The Fontaine House, two doors away, abandoned by the 1960s, was magnificently refurbished and is now operated by the Association for the Preservation of Tennessee Antiquities. A mansion across the street from it, built as a wedding gift for a Fontaine daughter, is an upscale lounge. Up the street, the 1859 Greek Revival Pillow-McIntyre house contains law offices. Next door to the Fontaine House, the Goyer-Lee Mansion is the periodic beneficiary of enthusiastic corporate volunteers who spend a day refurbishing it and non-profit organizations who propose to develop it for community use, and those plans generally come to nothing.

Daisy's house was closed by the city in 2004 for lack of funding to maintain it, and its reopening is perpetually postponed.
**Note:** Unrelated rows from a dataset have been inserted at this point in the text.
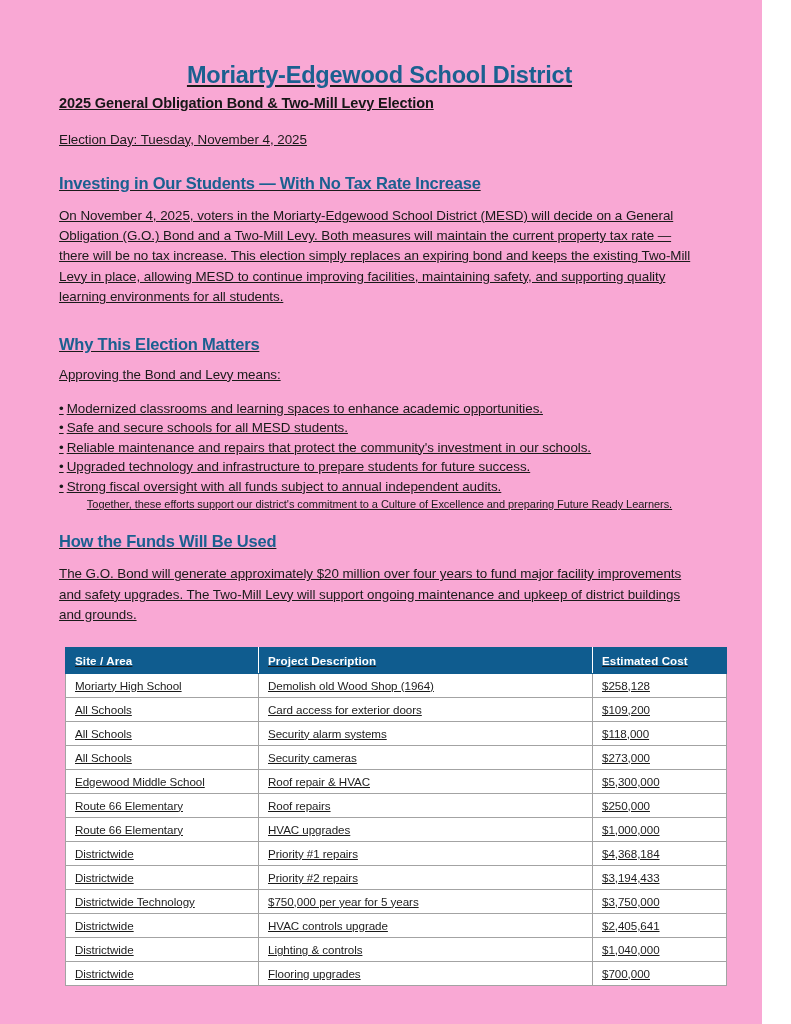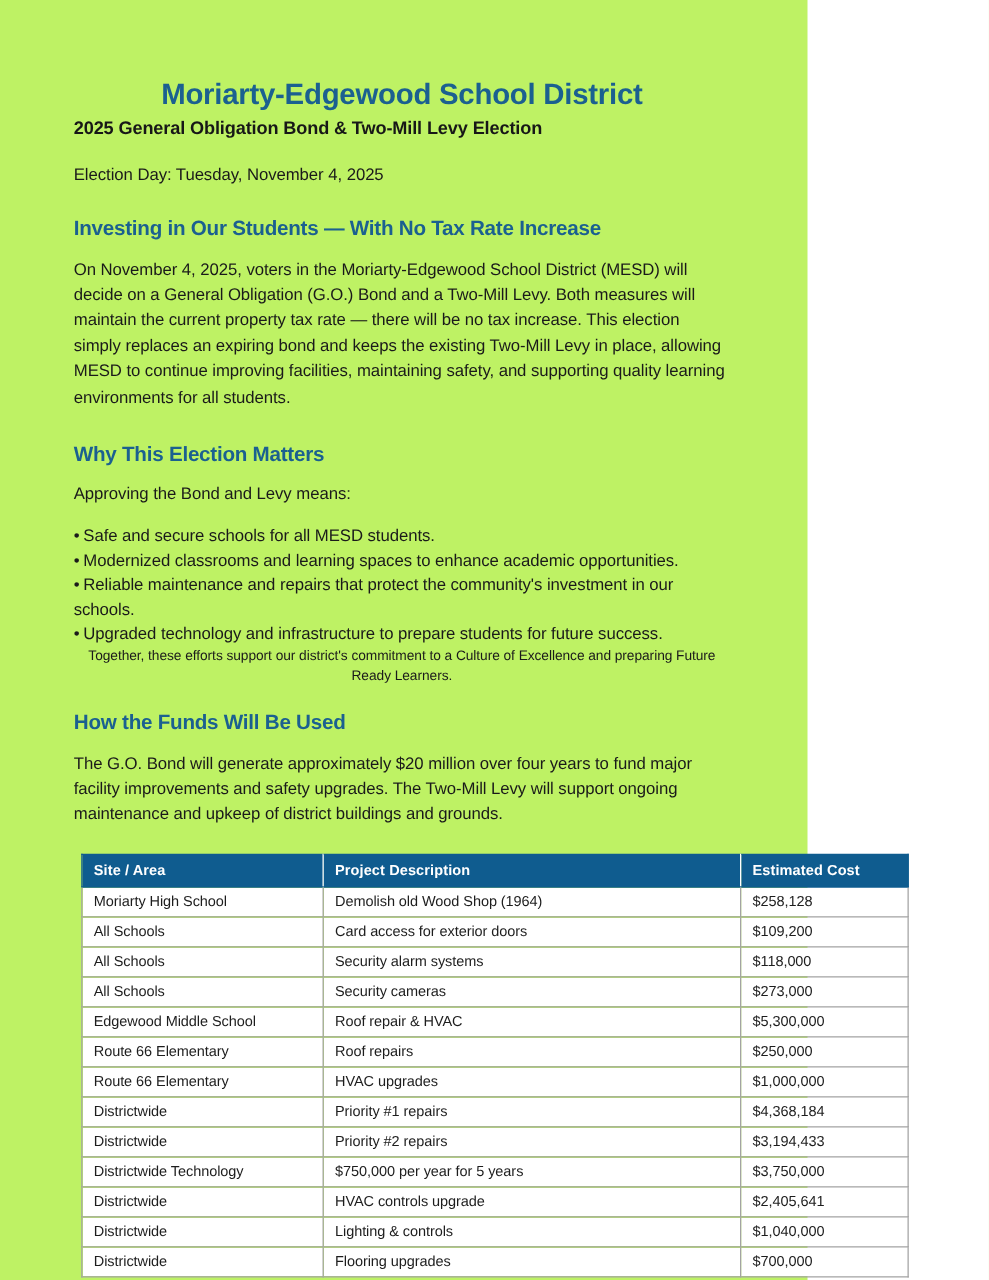--- a/index.html
+++ b/index.html
@@ -17,11 +17,12 @@
   }
   .page {
     position: relative;
-    width: 646px;
+    width: 762px;
     height: 1024px;
-    background: #bef264;
+    background: #f9a8d4;
     box-sizing: border-box;
     padding: 62px 62px 0 59px;
+    text-decoration: underline;
   }
 
   

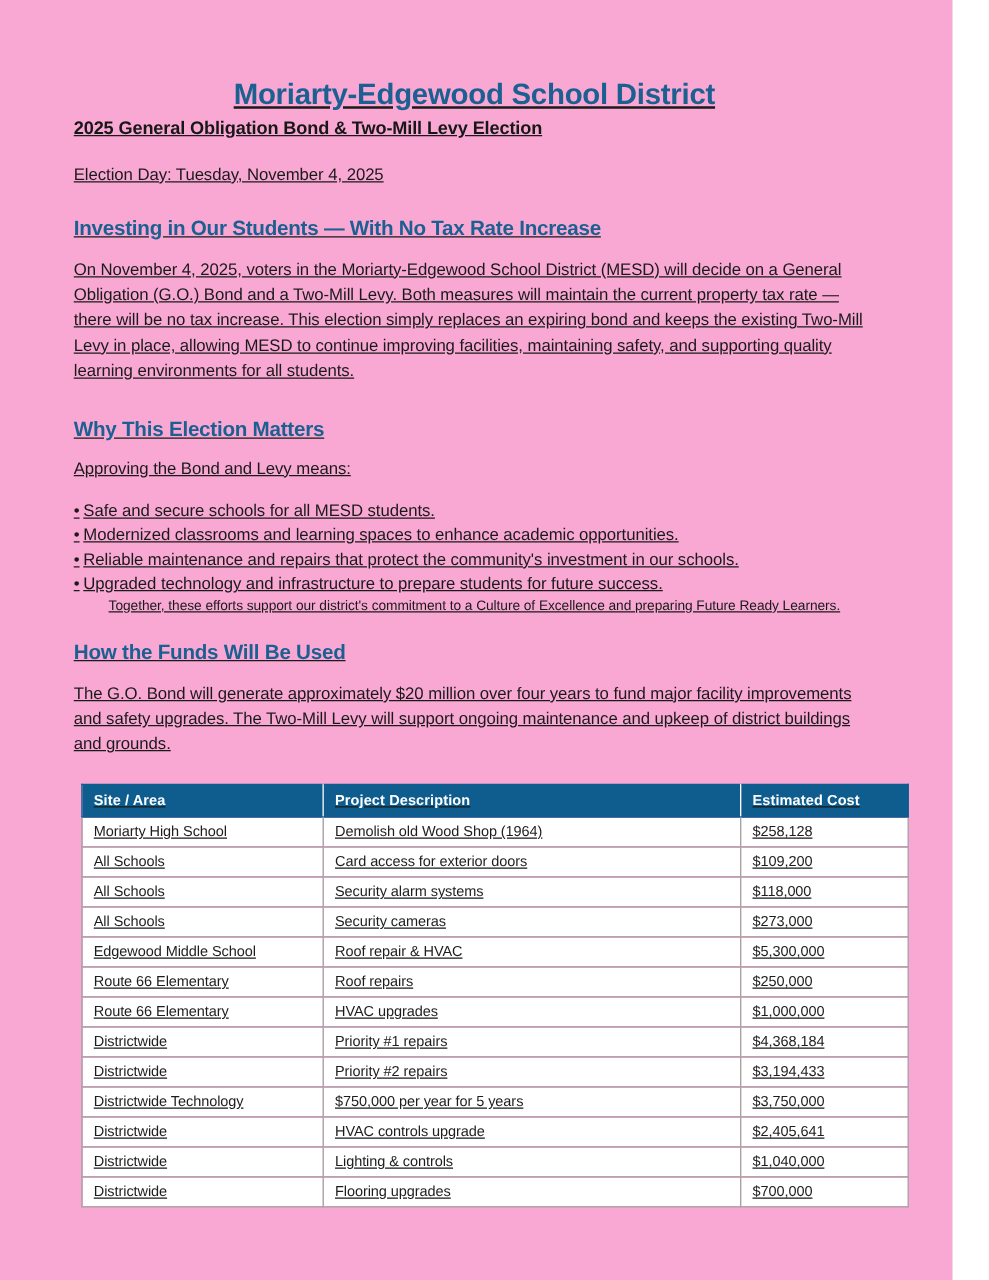--- a/index.html
+++ b/index.html
@@ -165,8 +165,8 @@
     <h3 class="section-heading">Why This Election Matters</h3>
     <p class="lead-in">Approving the Bond and Levy means:</p>
     <ul class="bullet-list" id="why-bullets">
+        <li><span class="bullet-dot">•</span><span>Modernized classrooms and learning spaces to enhance academic opportunities.</span></li>
         <li><span class="bullet-dot">•</span><span>Safe and secure schools for all MESD students.</span></li>
-        <li><span class="bullet-dot">•</span><span>Modernized classrooms and learning spaces to enhance academic opportunities.</span></li>
         <li><span class="bullet-dot">•</span><span>Reliable maintenance and repairs that protect the community's investment in our schools.</span></li>
         <li><span class="bullet-dot">•</span><span>Upgraded technology and infrastructure to prepare students for future success.</span></li>
       </ul>

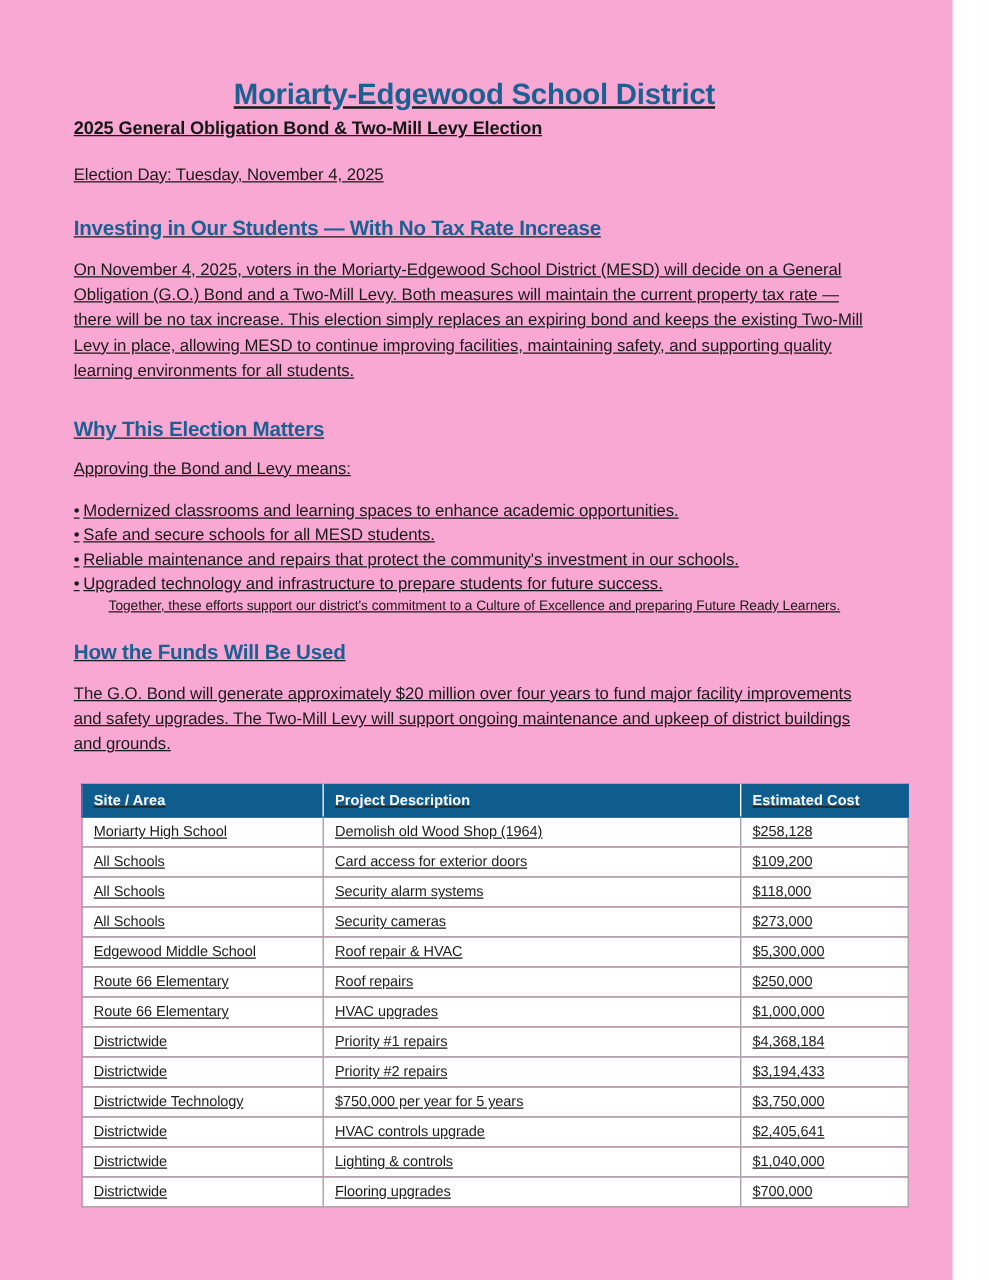--- a/index.html
+++ b/index.html
@@ -169,6 +169,7 @@
         <li><span class="bullet-dot">•</span><span>Safe and secure schools for all MESD students.</span></li>
         <li><span class="bullet-dot">•</span><span>Reliable maintenance and repairs that protect the community's investment in our schools.</span></li>
         <li><span class="bullet-dot">•</span><span>Upgraded technology and infrastructure to prepare students for future success.</span></li>
+        <li><span class="bullet-dot">•</span><span>Strong fiscal oversight with all funds subject to annual independent audits.</span></li>
       </ul>
     <p class="closing-text">Together, these efforts support our district's commitment to a Culture of Excellence and preparing Future Ready Learners.</p>
   </div>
Following an agreement between the city and the federal government in 2005 to make all city facilities ADA-compliant, the house must await that necessary work, as well as $268,000 in repairs to the roof and refurbishing of a third of its 70 windows, at $4,000 apiece.

Meanwhile, if someone would only lend me a key, I would gladly go there on weekends and continue to give tours, as I once did.
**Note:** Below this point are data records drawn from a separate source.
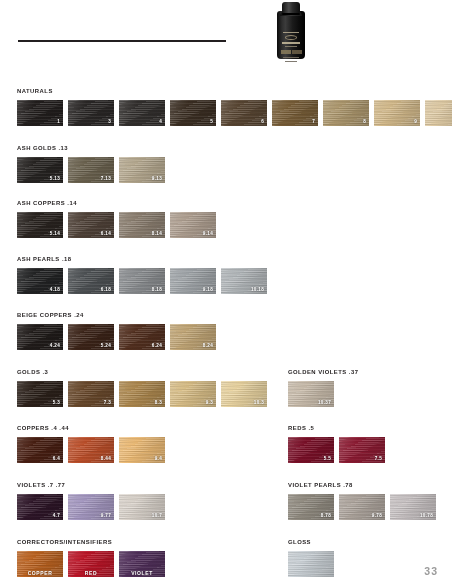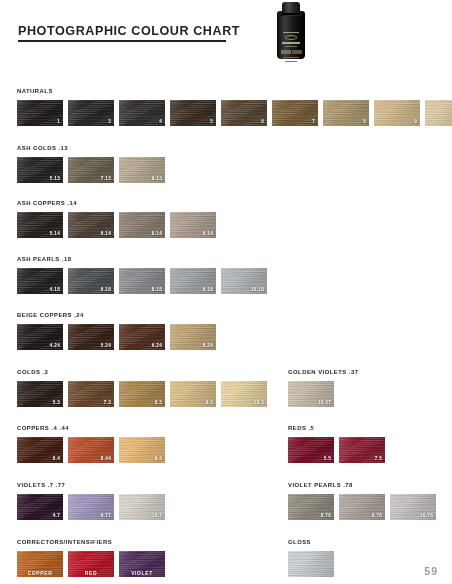--- a/index.html
+++ b/index.html
@@ -136,7 +136,6 @@
 <body>
 
 <div id="header">
-  <div id="page-title">PHOTOGRAPHIC COLOUR CHART</div>
   <div id="title-rule"></div>
 
   <div id="bottle-wrap">

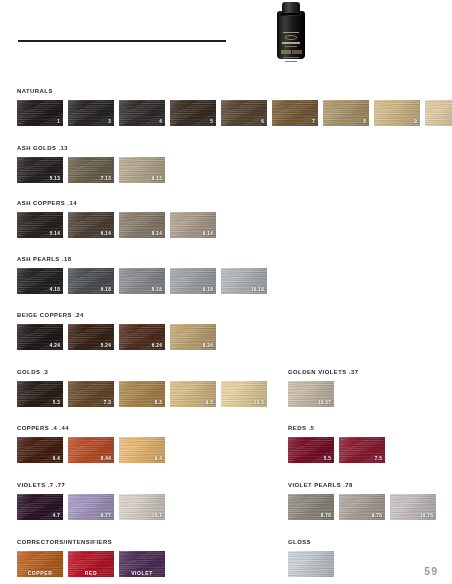--- a/index.html
+++ b/index.html
@@ -450,6 +450,6 @@
     </div>
   </div>
 
-<div id="page-number">59</div>
+<div id="page-number">33</div>
 
 </body></html>

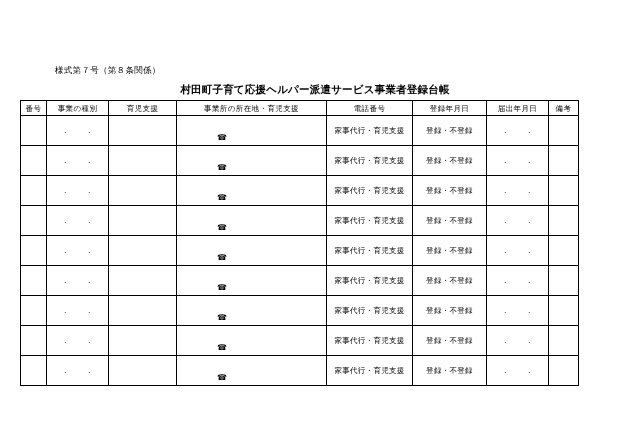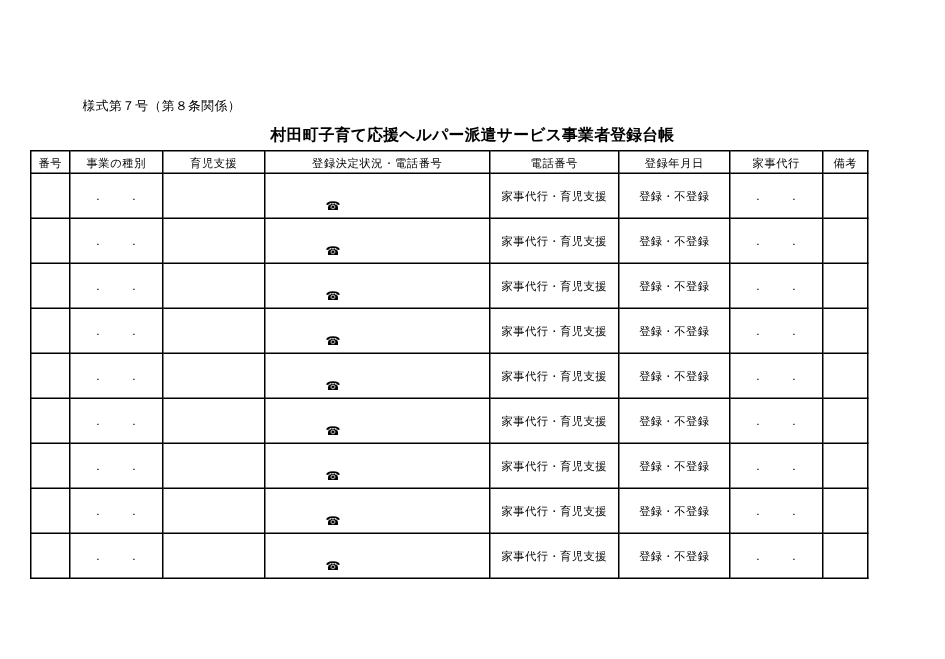--- a/index.html
+++ b/index.html
@@ -119,7 +119,7 @@
         <th>番号</th>
         <th>事業の種別</th>
         <th>育児支援</th>
-        <th>登録決定状況・電話番号</th>
+        <th>事業所の所在地・育児支援</th>
         <th>電話番号</th>
         <th>登録年月日</th>
         <th>家事代行</th>

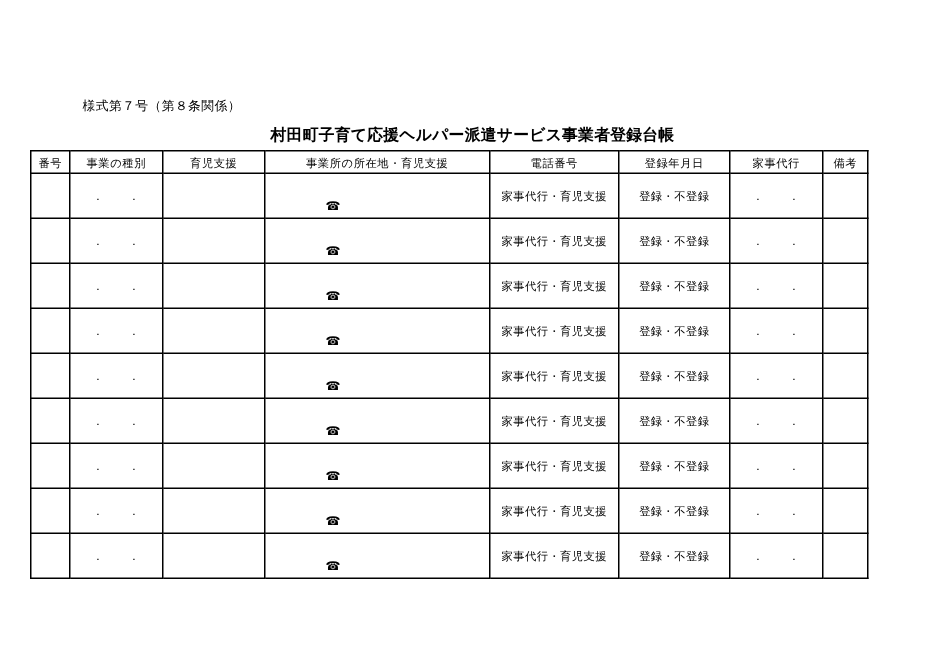--- a/index.html
+++ b/index.html
@@ -122,7 +122,7 @@
         <th>事業所の所在地・育児支援</th>
         <th>電話番号</th>
         <th>登録年月日</th>
-        <th>家事代行</th>
+        <th>届出年月日</th>
         <th>備考</th>
       </tr>
     </thead>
If, as we read, the Pompeiian ruins are crumbling away from sheer neglect and the Renaissance palazzos of Venice are sinking into the sea, one must be philsophical about the deterioration of a single house not 200 years old; if, as a friend assured me yesterday, a part of our city's continuing financial troubles is the fact that city employees received no raises for 3 years, we must rate the urgent needs of the present over the stained glass and hand-stencilled wallpaper of those long dead.

Still, the likes of the Mallory-Neely house is something we can ill-afford to lose. More than faded wallpaper and forgotten fashions, such houses are a link to an era, the understanding of which is moving away from us as rapidly as galaxies recede from each other while the universe forever expands. In these houses, the telephone was kept in a closet and answered by the butler; bathrooms were a luxurious innovation that no one was ever seen entering because they were concealed in small hallways; husbands and wives slept in adjoining rooms and "kept each other company" by invitation and agreement; the disposition of a visiting card spoke volumes, eloquent in their silence. Men welcomed the discharge of factory smoke as the harbinger of a modern age and studied new and more advanced weapons as devices to forever keep barbarism at bay. A single financier saved the United States from catastrophe in the panic of 1903, and more modern thinkers who proudly called themselves "Progressives" fervently hoped that the 20th century would herald a new era of peace and prosperity.